Sebagai reagen kimia, asam ini sering dapat diubah menjadi larutan berair. Bergantung pada jumlah asamnya, ia dapat memiliki potensi konsentrasi ion hidrogen (pH) 1.08-7.00. Asam fosfat 85 persen bersifat korosif tetapi dapat dibuat tidak beracun dengan pengenceran.
Salah satu kegunaan paling umum dari asam ini adalah sebagai bahan tambahan makanan. Di Eropa, kode identifikasi aditif makanannya adalah E338. Ini terutama digunakan untuk mengasamkan makanan dan minuman, minuman cola menjadi contohnya. Baik Coca-Cola dan Pepsi menggunakan asam fosfat untuk memberi rasa sedikit asam pada minuman. Ini adalah pilihan paling umum kedua setelah asam sitrat karena biaya penggunaannya yang rendah dalam skala besar.

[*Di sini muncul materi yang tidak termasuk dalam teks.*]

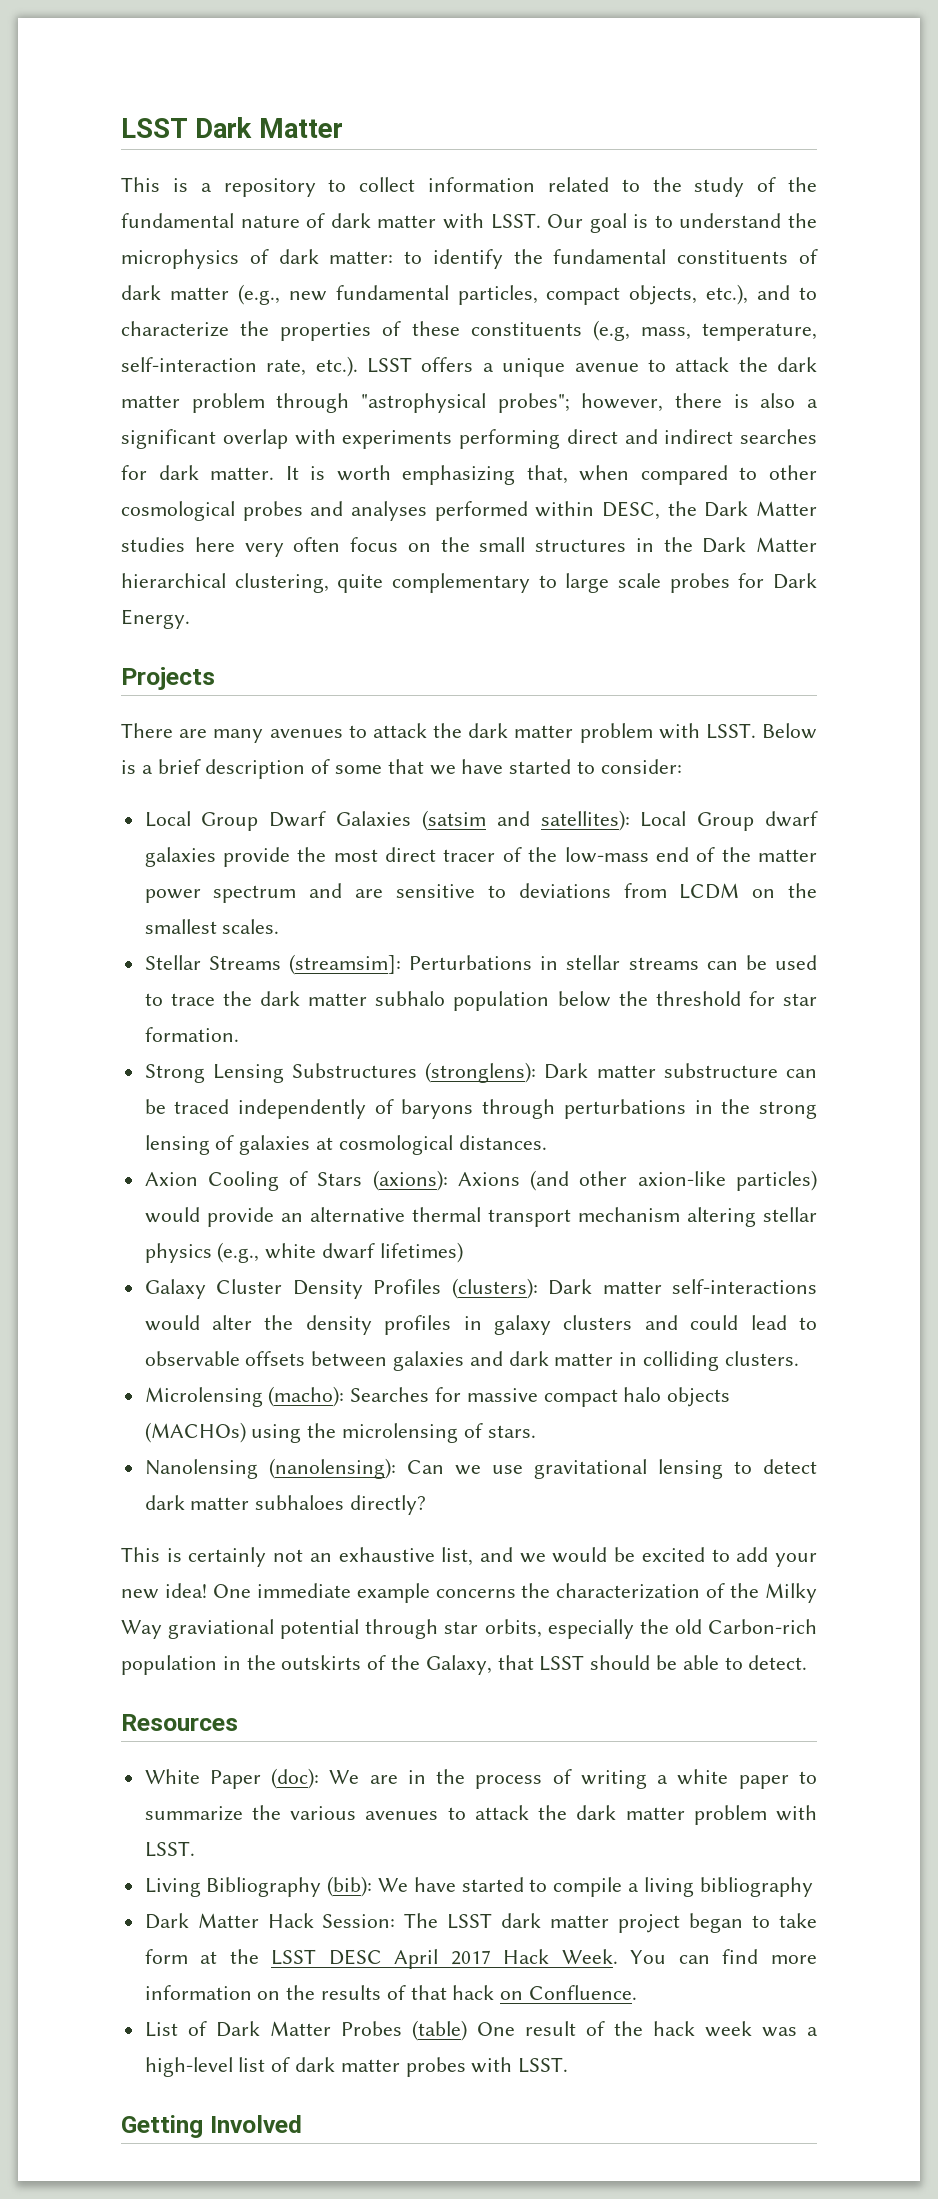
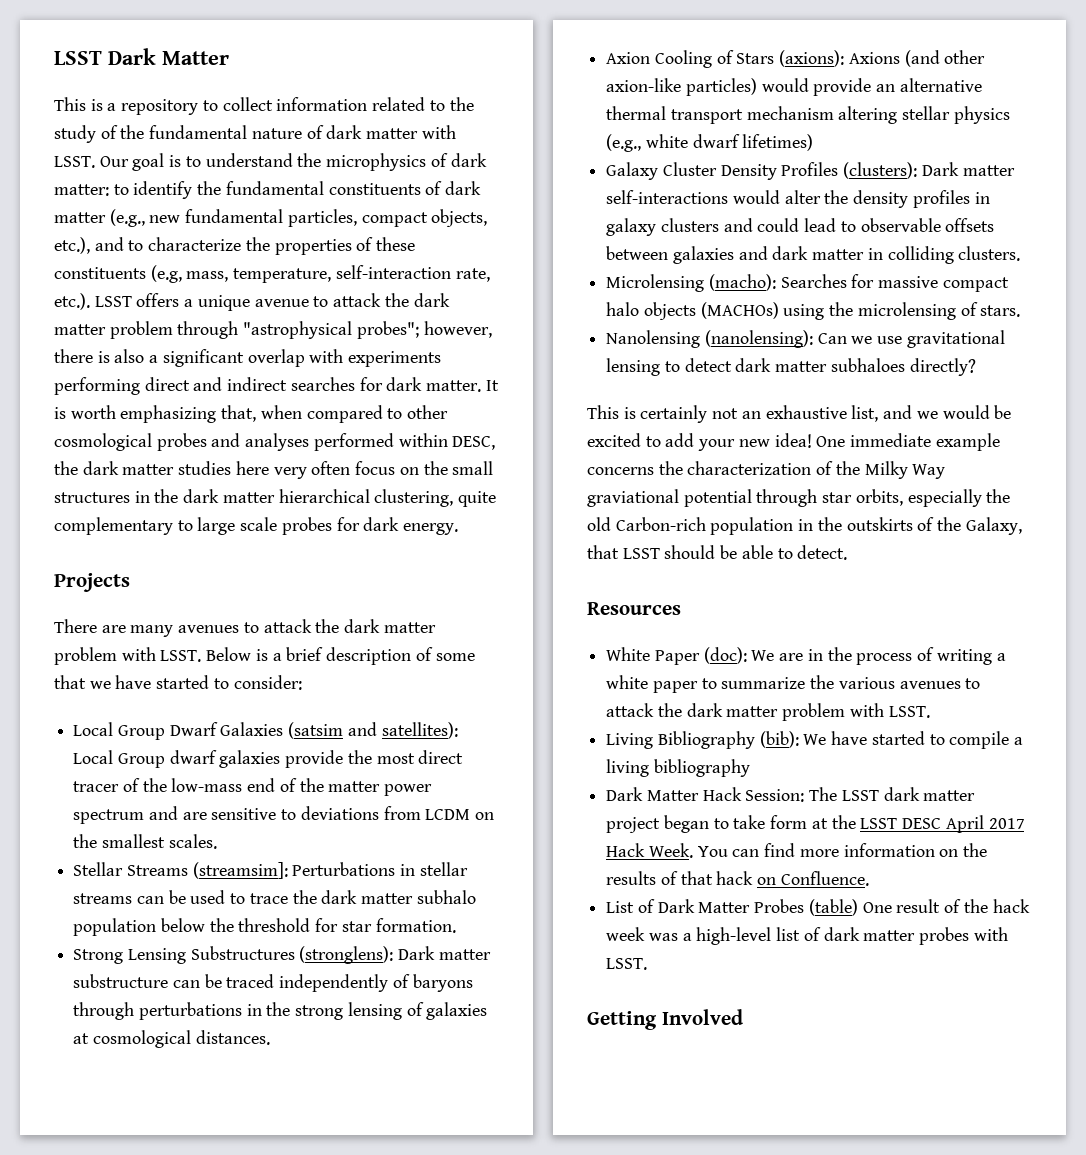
- It is worth emphasizing that, when compared to other cosmological probes and analyses performed within DESC, the Dark Matter studies here very often focus on the small structures in the Dark Matter hierarchical clustering, quite complementary to large scale probes for Dark Energy.
+ It is worth emphasizing that, when compared to other cosmological probes and analyses performed within DESC, the dark matter studies here very often focus on the small structures in the dark matter hierarchical clustering, quite complementary to large scale probes for dark energy.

Beberapa penelitian telah menemukan hubungan antara asam fosfat dan hilangnya kepadatan tulang. Sebuah studi yang diterbitkan dalam American Journal of Clinical Nutrition menunjukkan bahwa wanita yang minum cola setiap hari mengalami penurunan kepadatan tulang yang signifikan. Namun hasil penelitian lain, yang didanai oleh PepsiCo, mengklaim bahwa kekurangan fosfor dalam tubuh dapat menyebabkan penurunan kepadatan tulang. Penyelidikan lebih lanjut mengungkapkan bahwa keropos tulang disebabkan oleh kafein. Sebuah studi tahun 2001 berdasarkan wanita menemukan bahwa keropos tulang pada wanita yang minum tiga cangkir Coke sehari terkait dengan substitusi susu mereka, bukan dari konsumsi asam fosfat atau kafein.
Asam ini juga dikaitkan dengan batu ginjal dan penyakit ginjal kronis. Persis mengapa dan apakah asam fosfat terlibat tidak dipahami dengan baik, meskipun beberapa penelitian menunjukkan konsumsi cola.